James_McCaffrey · August 21, 2018, 6:35pm

The default Linear layer weight initialization mechanism isn’t clear to me.

If I use default initialization, without calling tensor.nn.init.XX or reset_parameters(), I get different weight values than when I do explicitly initialize.

Consider this code:

# init_explore.py
# PyTorch 0.4 Anaconda3 4.1.1 (Python 3.5.2)
# explore layer initializations

import torch as T

class Net1(T.nn.Module):
  # default weight initialization
  def __init__(self):
    super(Net1, self).__init__()
    self.fc1 = T.nn.Linear(4, 5) 

class Net2(T.nn.Module):
  # explicit nn.init
  def __init__(self):
    super(Net2, self).__init__()
    self.fc1 = T.nn.Linear(4, 5) 
    x = 0.5  # 1. / sqrt(4)
    T.nn.init.uniform_(self.fc1.weight, -x, x)
    T.nn.init.uniform_(self.fc1.bias, -x, x)

# -----------------------------------------------------------

def main():
  print("\nBegin Init explore with PyTorch \n")

  T.manual_seed(1)
  net1 = Net1()
  # net1.fc1.reset_parameters()
  print("Default init weights: ")
  print(net1.fc1.weight)

  T.manual_seed(1)
  net2 = Net2()
  print("\n\nExplicit nn.init.uniform_ weights: ")
  print(net2.fc1.weight)

  print("\n\nEnd Init explore")

if __name__ == "__main__":
  main()

The weight values of the two networks are different.
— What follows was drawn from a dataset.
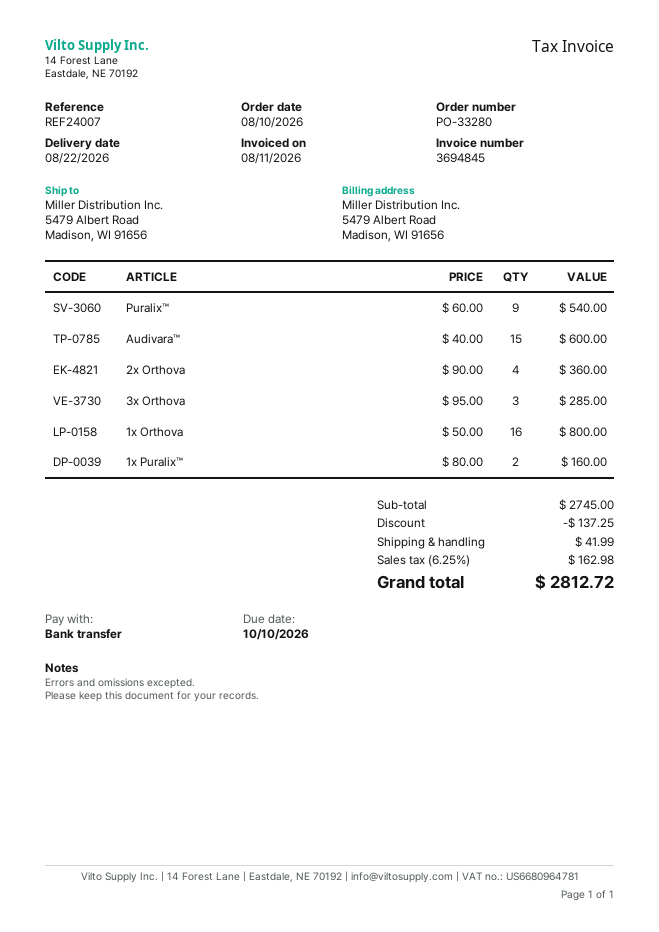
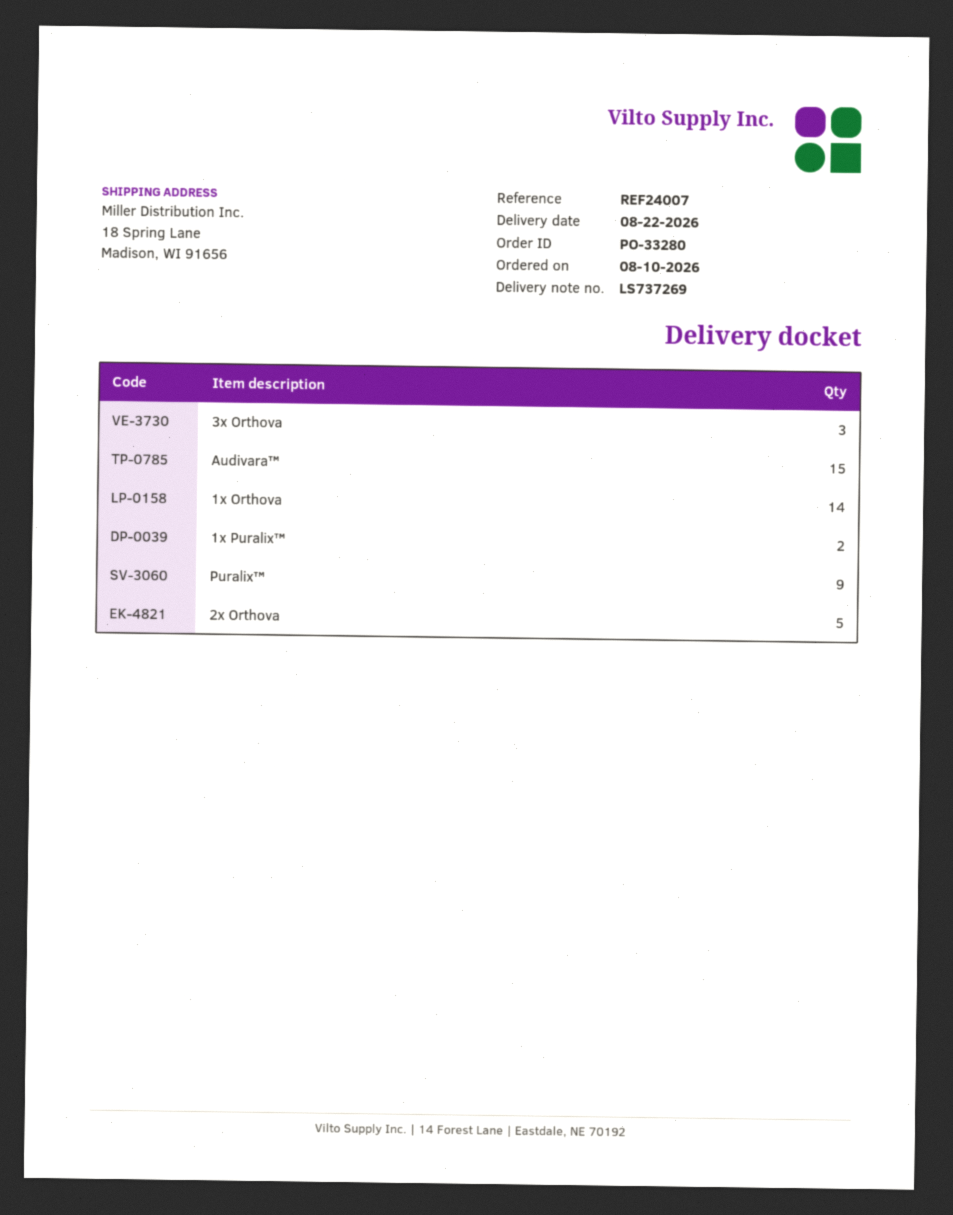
ship to: 5479 Albert Road, Madison, WI 91656 -> 18 Spring Lane, Madison, WI 91656
2x Orthova: 4 -> 5
1x Orthova: 16 -> 14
If the reset_parameters() statement is un-commented, the weight values are the same.

Is this correct behavior?

(apologies in advance for any etiquette blunders – this is my first post)

James_McCaffrey · August 21, 2018, 6:38pm

(from the poster – sorry about the formatting – I have no idea what went wrong . . . )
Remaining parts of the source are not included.